Le 2 novembre, M. le Recteur a reçu du Secours National9 la somme de 2000 Fr. pour la fondation d'une bibliothèque paroissiale : elle a commencé à prêter des livres d'abord aux jacistes le dimanche 16. Ont été nommées bibliothécaires : Melle Laurence Bihannic et Melle Louise Lennon du Bourg. Elles seront à la disposition des clientes le 1er dimanche du mois après les messes et le 3e dimanche après la réunion générale.
(…)

Arkae > TA > Personnages > Gustave Guéguen > phot du bourg

  1. L’Abbé Pierre Neildé, originaire du Juch, avait été nommé recteur d’Ergué-Gabéric en 1938. Il y est décédé le 7 janvier 1941, à l’âge de 57 ans, après deux ans et quelques mois de présence. « Toujours à son devoir, c’est en se pressant de rentrer d’une visite à son frère malade, pour faire son catéchisme, qu’il a été terrassé d’une hémorragie cérébrale, le lundi, vers midi. Malgré tous les soins, M. Neildé expirait le mardi matin, vers cinq heures » (Semaine Religieuse de Quimper et Léon, 31 janvier 1941).
  2. Ainsi, le recteur n’aurait pas réussi à se faire obéir, du moins pour les « basses messes ».
  3. L’Abbé Guéguen est originaire de Locronan, et le Porzay était considéré dans le clergé comme faisant partie, comme le Léon, des « gras pâturages » attribués en fin de carrière aux prêtres méritants.
  4. L’Abbé Guéguen était précédemment, depuis 1937, recteur de Clohars-Fouesnant.
  5. Telle était la configuration historique de l’ensemble autel-retable-trône de la Vierge. C’est en septembre-octobre 1944 que l’Abbé Guéguen, sous le contrôle de l’inspecteur départemental des Beaux-Arts, dispersera ces éléments, le retable étant transféré au fond de la chapelle, contre le mur Nord, et la statue de N.D. de Kerdevot sur son trône, en appui contre un pilier de la travée Nord, face à l’entrée Sud.
  6. Sous l’Occupation allemande, ces petites pièces de monnaie, qui contenaient des métaux stratégiques pour l’armement (nickel, cupronickel…) furent démonétisées en 1941 et 1942, c’est-à-dire mises hors circuit monétaire, pour être récupérées par les Allemands et servir dans leurs industries d’armement. Elles furent remplacées par des pièces en zinc. La démonétisation de la pièce de 25 centimes, d’abord annoncée pour le 1er avril 1941, n’a eu lieu que plus tard.

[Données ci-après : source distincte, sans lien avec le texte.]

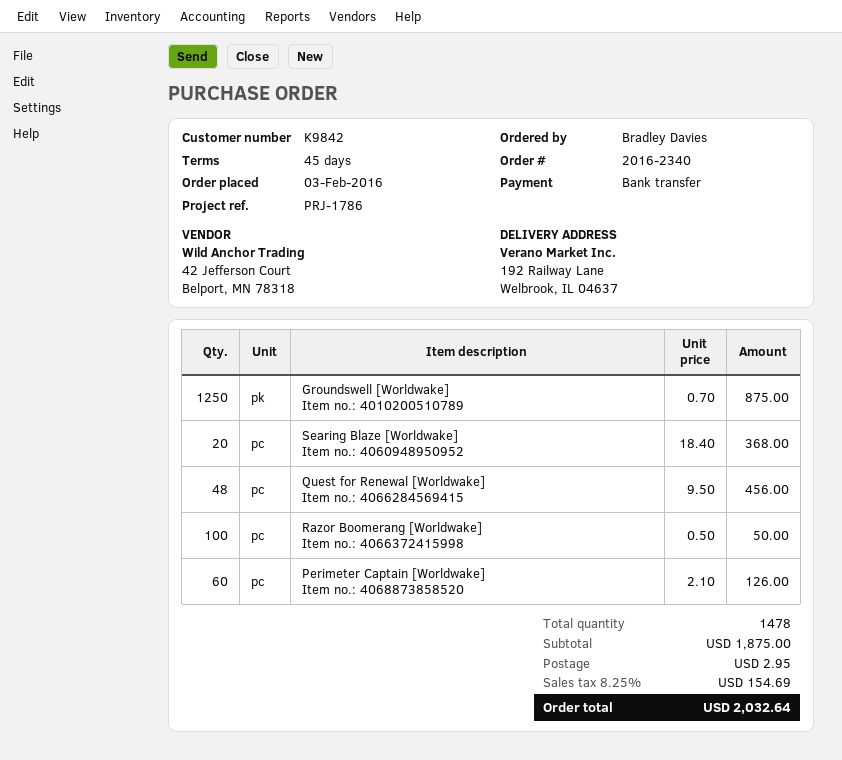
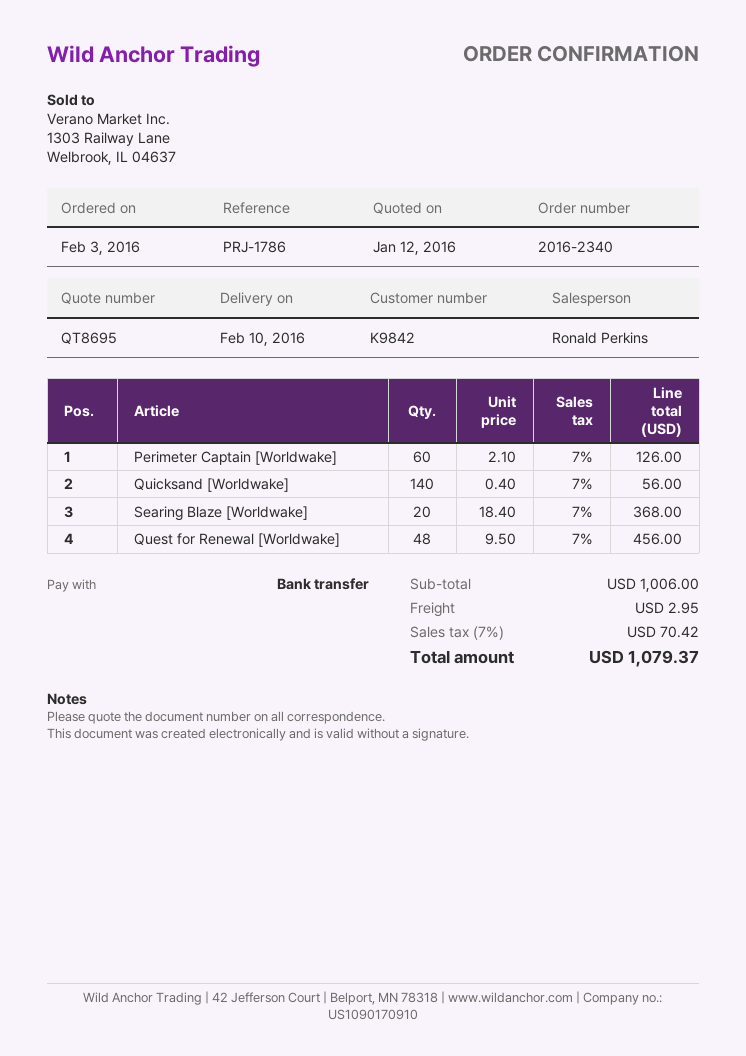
Groundswell [Worldwake]: 1250 x 0.70 = 875.00 -> none
Razor Boomerang [Worldwake]: 100 x 0.50 = 50.00 -> none
Quicksand [Worldwake]: none -> 140 x 0.40 = 56.00
subtotal: 1875.00 -> 1006.00
tax: 8.25% = 154.69 -> 7% = 70.42
total: 2032.64 -> 1079.37

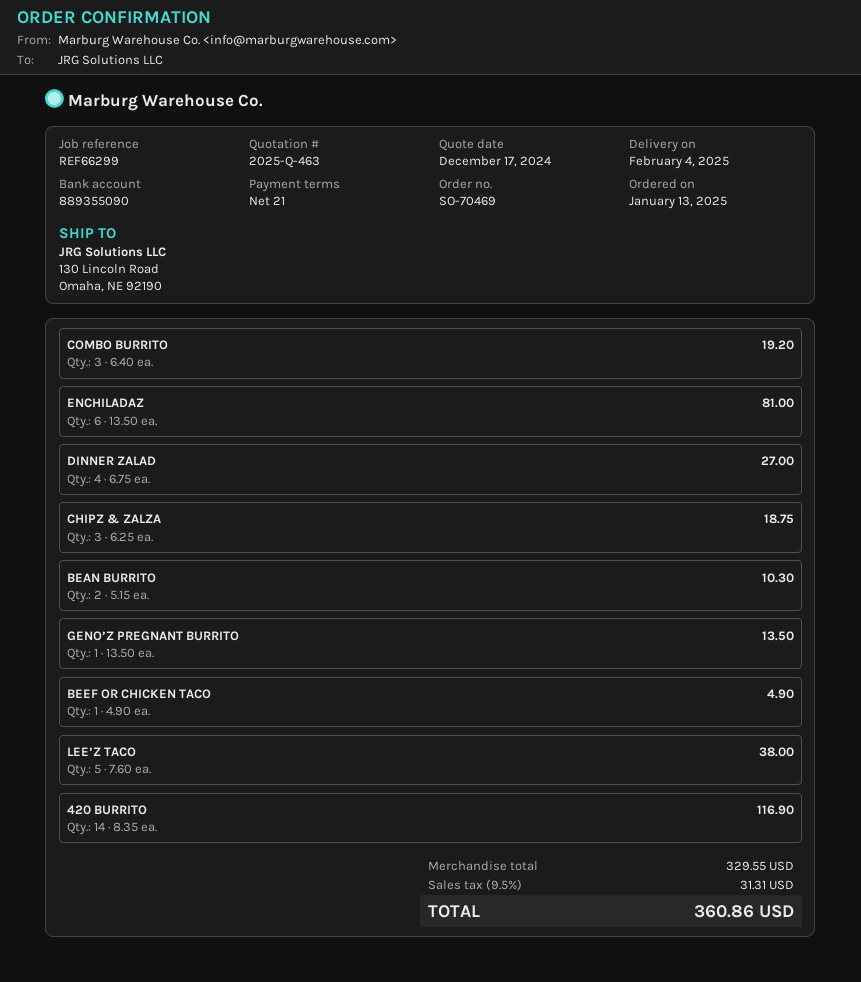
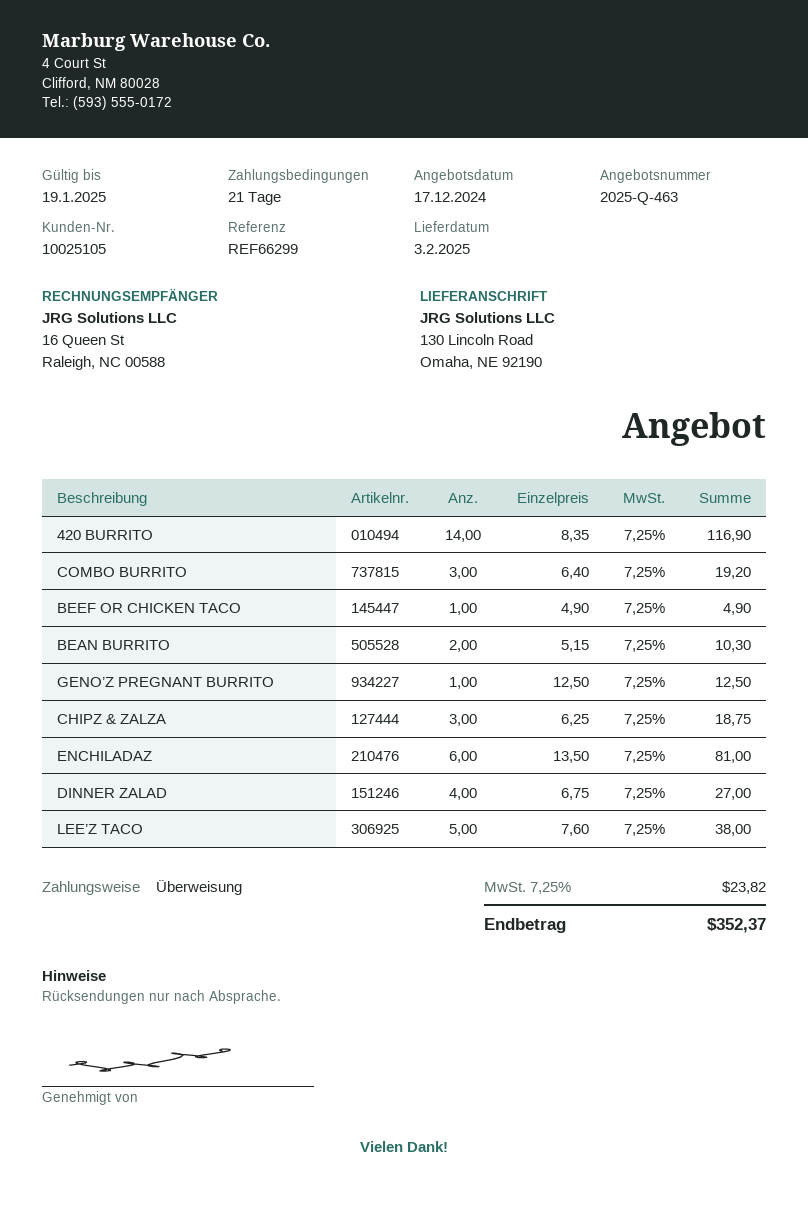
delivery date: 2025-02-04 -> 2025-02-03
GENO’Z PREGNANT BURRITO: 1 x 13.50 = 13.50 -> 1 x 12.50 = 12.50
tax: 9.5% = 31.31 -> 7.25% = 23.82
total: 360.86 -> 352.37

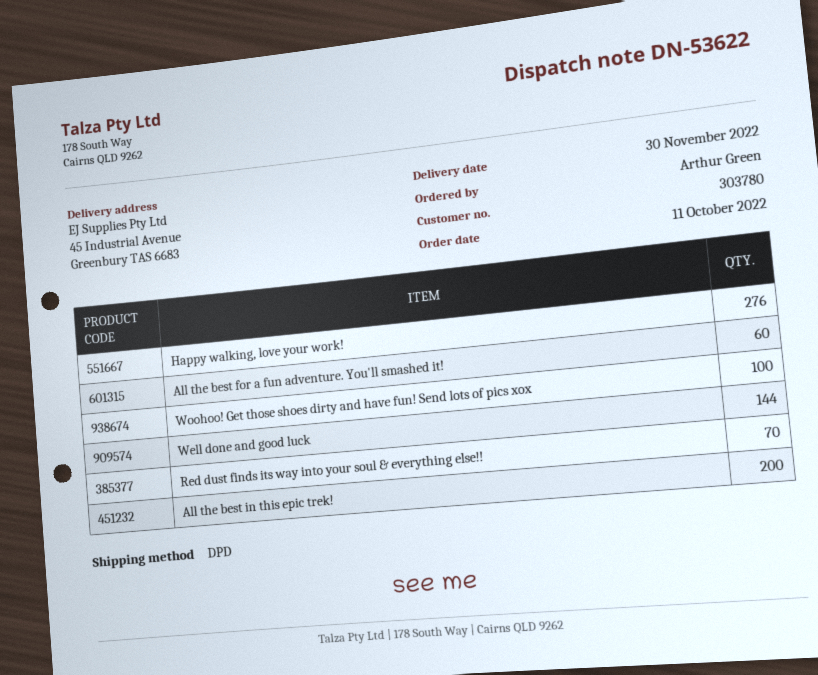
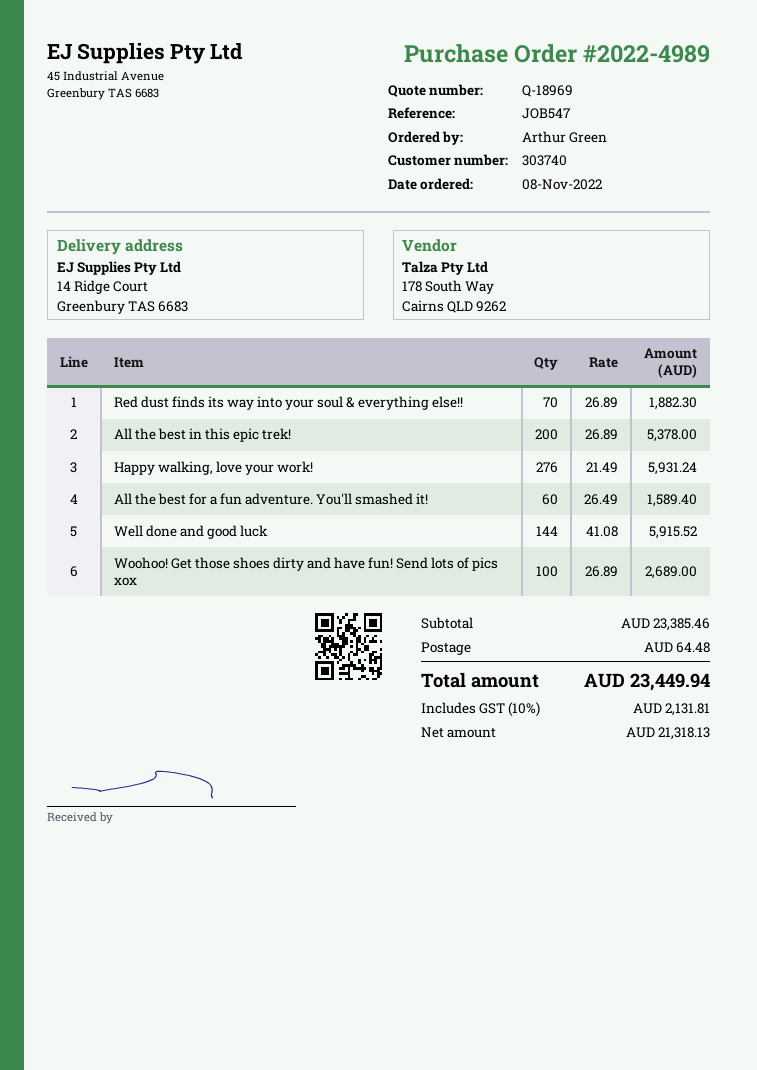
order date: 2022-10-11 -> 2022-11-08
customer number: 303780 -> 303740
ship to: 45 Industrial Avenue, Greenbury TAS 6683 -> 14 Ridge Court, Greenbury TAS 6683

  7. Depuis une dizaine d’années (voir Semaine Religieuse du 18 mars 1932 : « Directives au sujet des danses »), Mgr Duparc avait engagé son clergé dans une campagne de proscription des salles de bal, « véritables écoles de corruption », de leurs tenanciers et de leurs enfants, « pécheurs publics et traités comme tels », c’est-à-dire privés des sacrements de l’Eglise, des danseurs et danseuses, des musiciens… Ainsi, plusieurs salles de danses se trouvaient « interdites » à Ergué-Gabéric, dont celle tenue par la famille Balès au Bourg.

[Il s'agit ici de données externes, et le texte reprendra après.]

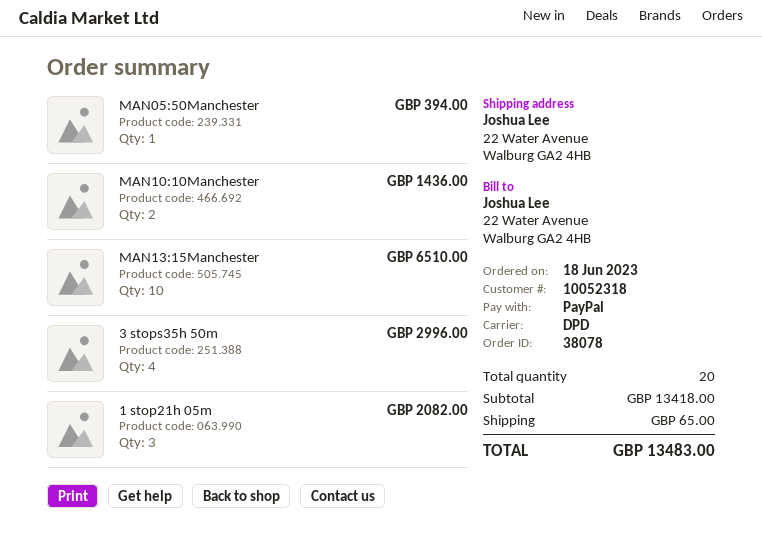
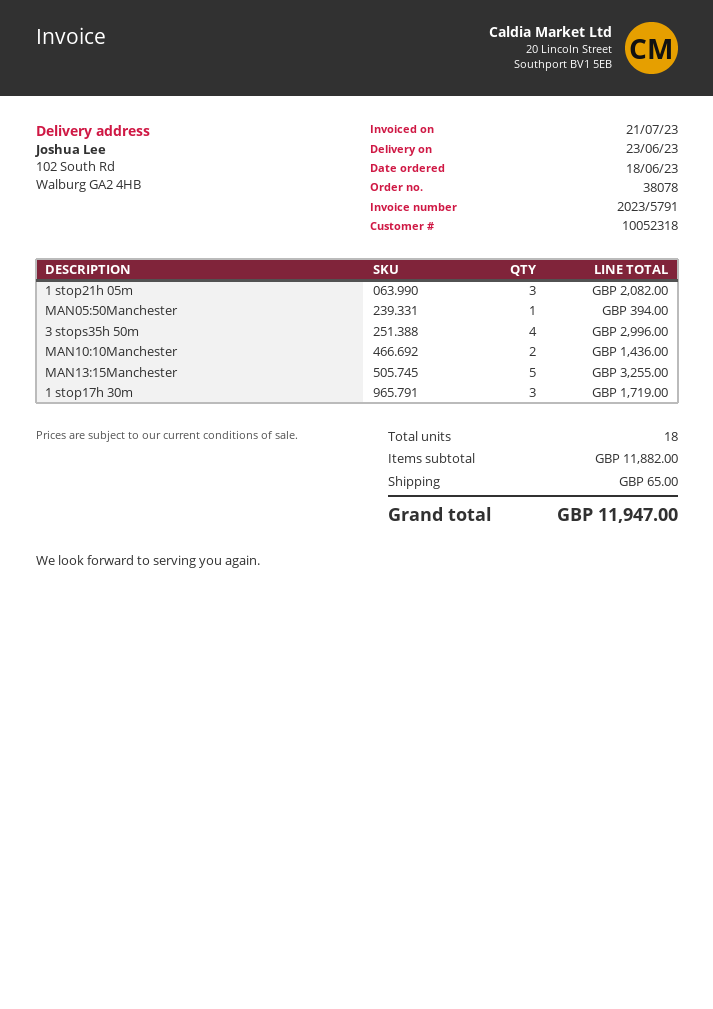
ship to: 22 Water Avenue, Walburg GA2 4HB -> 102 South Rd, Walburg GA2 4HB
MAN13:15Manchester: 10 for 6510.00 -> 5 for 3255.00
1 stop17h 30m: none -> 3 for 1719.00
total quantity: 20 -> 18
subtotal: 13418.00 -> 11882.00
total: 13483.00 -> 11947.00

  8. Le régime de Pétain voulait, en créant par la loi du 15 juillet 1940 un Secrétariat Général de la Jeunesse, « coordonner et contrôler l’action éducative des différents mouvements de jeunesse », avec comme objectif de couler les jeunes dans le moule de la Révolution Nationale. L’Eglise de France résista à une trop forte absorption de ses mouvements de jeunes par l’Etat. Ainsi, la J.A.C. et la J.A.C.F. purent poursuivre leurs activités ; l’encadrement assuré par les autorités religieuses garantissait que ces mouvements ne s'occuperaient pas de ce qui ne les regardait pas. C’est ainsi que la J.A.C. continua à prospérer pendant la guerre.
  9. La loi du 4 octobre 1940 attribuait au Secours National un rôle bien plus large que celui d’assistance aux soldats mobilisés (colis, courrier…) : Pétain en faisait un organisme d’Etat chargé d’habiliter, de coordonner et de contrôler toutes les œuvres privées, les initiatives d’assistance, que ce soit auprès des soldats prisonniers, de leurs familles, des réfugiés, des victimes des bombardements anglais, etc. « Le Secours National est seul qualifié pour formuler des appels publics à la générosité et recevoir des subventions de l’Etat ou des diverses collectivités publiques ». Les maires ne peuvent autoriser que les quêtes qui ont l’aval du Secours National, et il n’y a de subvention ou d’aide que par le canal du Secours National.